* [EXTRACTED MATERIAL]
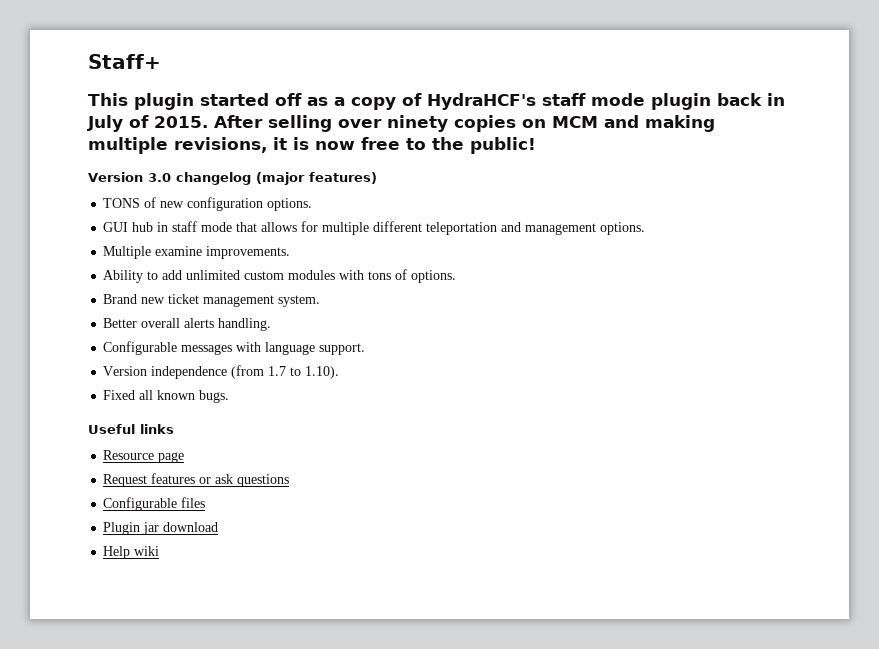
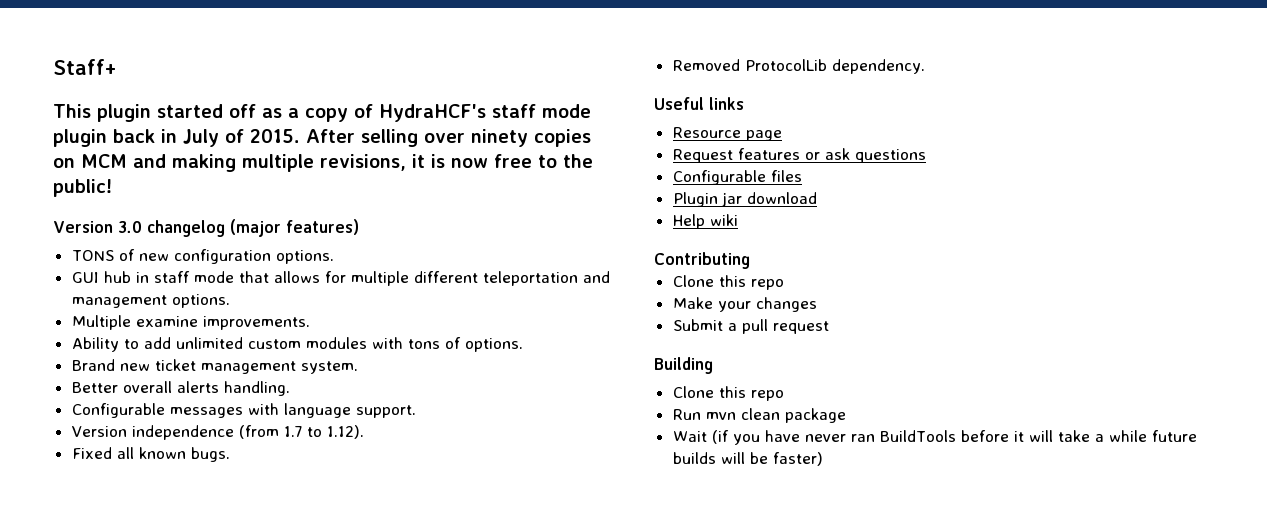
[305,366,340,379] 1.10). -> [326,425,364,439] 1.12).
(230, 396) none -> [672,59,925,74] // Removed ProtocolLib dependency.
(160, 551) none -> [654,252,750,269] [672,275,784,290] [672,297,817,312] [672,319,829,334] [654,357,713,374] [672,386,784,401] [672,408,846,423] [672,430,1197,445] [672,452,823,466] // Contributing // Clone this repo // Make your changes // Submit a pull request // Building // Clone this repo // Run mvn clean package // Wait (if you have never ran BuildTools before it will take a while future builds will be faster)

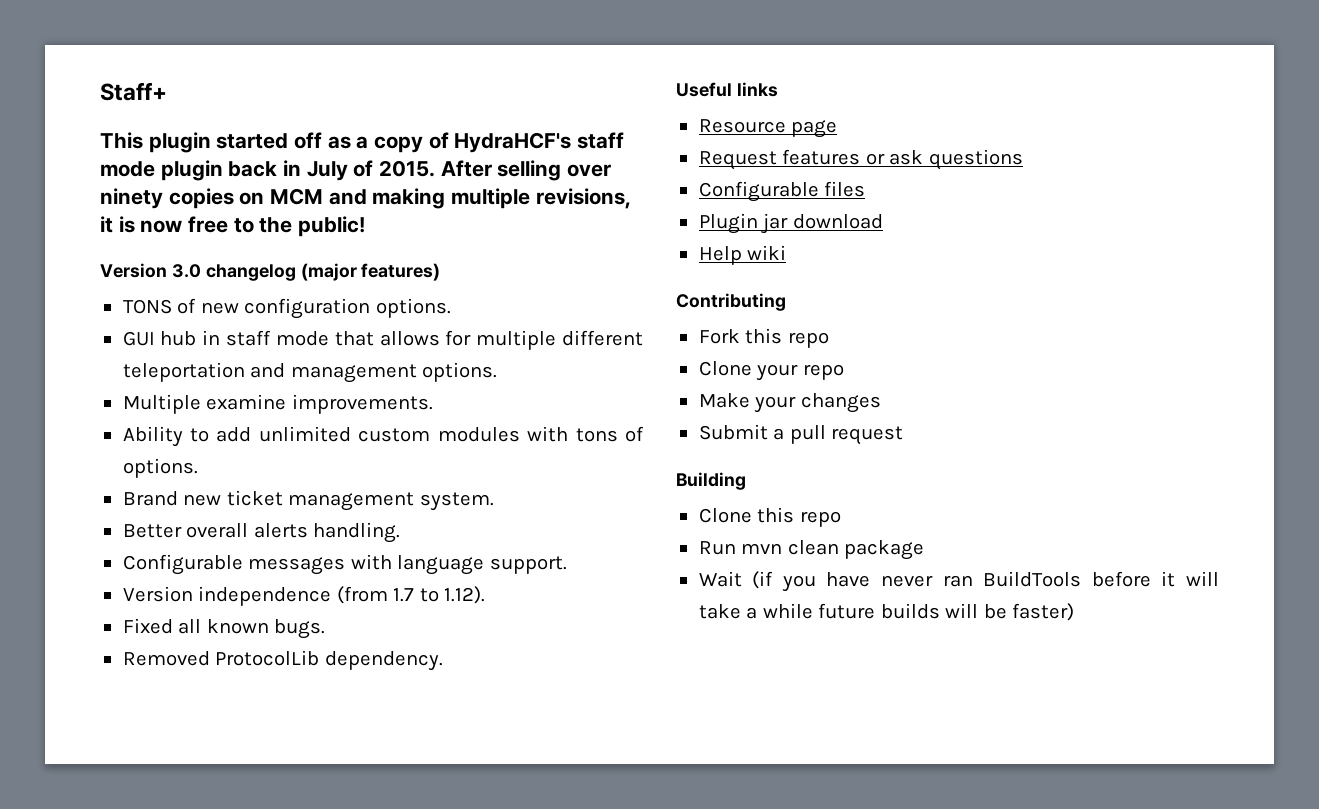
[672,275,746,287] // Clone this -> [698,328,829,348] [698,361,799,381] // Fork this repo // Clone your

* * *

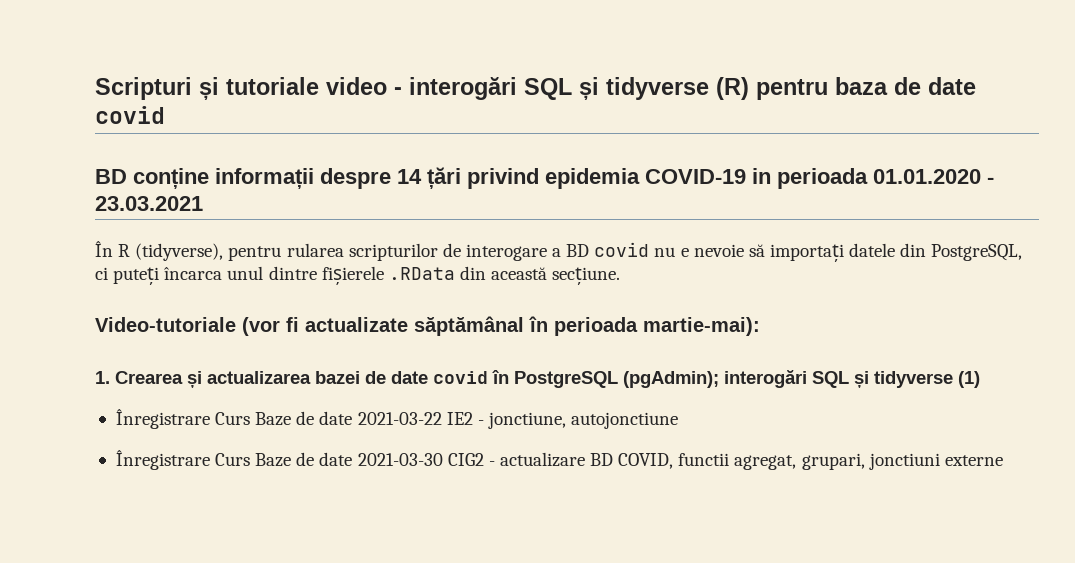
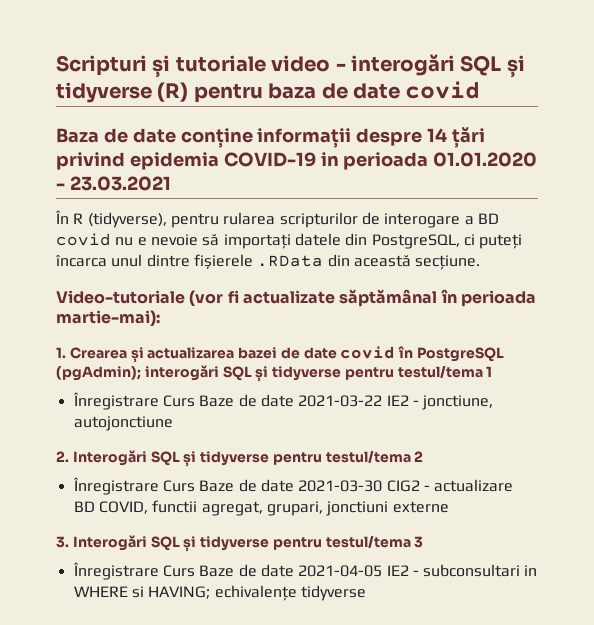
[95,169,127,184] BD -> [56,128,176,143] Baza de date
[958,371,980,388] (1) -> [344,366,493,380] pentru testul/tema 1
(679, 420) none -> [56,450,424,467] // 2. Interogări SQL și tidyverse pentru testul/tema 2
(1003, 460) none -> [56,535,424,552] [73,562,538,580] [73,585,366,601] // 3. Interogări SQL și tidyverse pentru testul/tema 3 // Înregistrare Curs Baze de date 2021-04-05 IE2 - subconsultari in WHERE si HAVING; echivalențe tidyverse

...

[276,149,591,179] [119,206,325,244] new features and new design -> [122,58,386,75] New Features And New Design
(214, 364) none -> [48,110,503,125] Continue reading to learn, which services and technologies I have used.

* [WORK INSTRUCTIONS] The word "none" may appear in several lines of the data; copy every line where it does.

* [RESPONSE BELOW]
(230, 396) none -> [672,59,925,74] // Removed ProtocolLib dependency.
(160, 551) none -> [654,252,750,269] [672,275,784,290] [672,297,817,312] [672,319,829,334] [654,357,713,374] [672,386,784,401] [672,408,846,423] [672,430,1197,445] [672,452,823,466] // Contributing // Clone this repo // Make your changes // Submit a pull request // Building // Clone this repo // Run mvn clean package // Wait (if you have never ran BuildTools before it will take a while future builds will be faster)
(679, 420) none -> [56,450,424,467] // 2. Interogări SQL și tidyverse pentru testul/tema 2
(1003, 460) none -> [56,535,424,552] [73,562,538,580] [73,585,366,601] // 3. Interogări SQL și tidyverse pentru testul/tema 3 // Înregistrare Curs Baze de date 2021-04-05 IE2 - subconsultari in WHERE si HAVING; echivalențe tidyverse
(214, 364) none -> [48,110,503,125] Continue reading to learn, which services and technologies I have used.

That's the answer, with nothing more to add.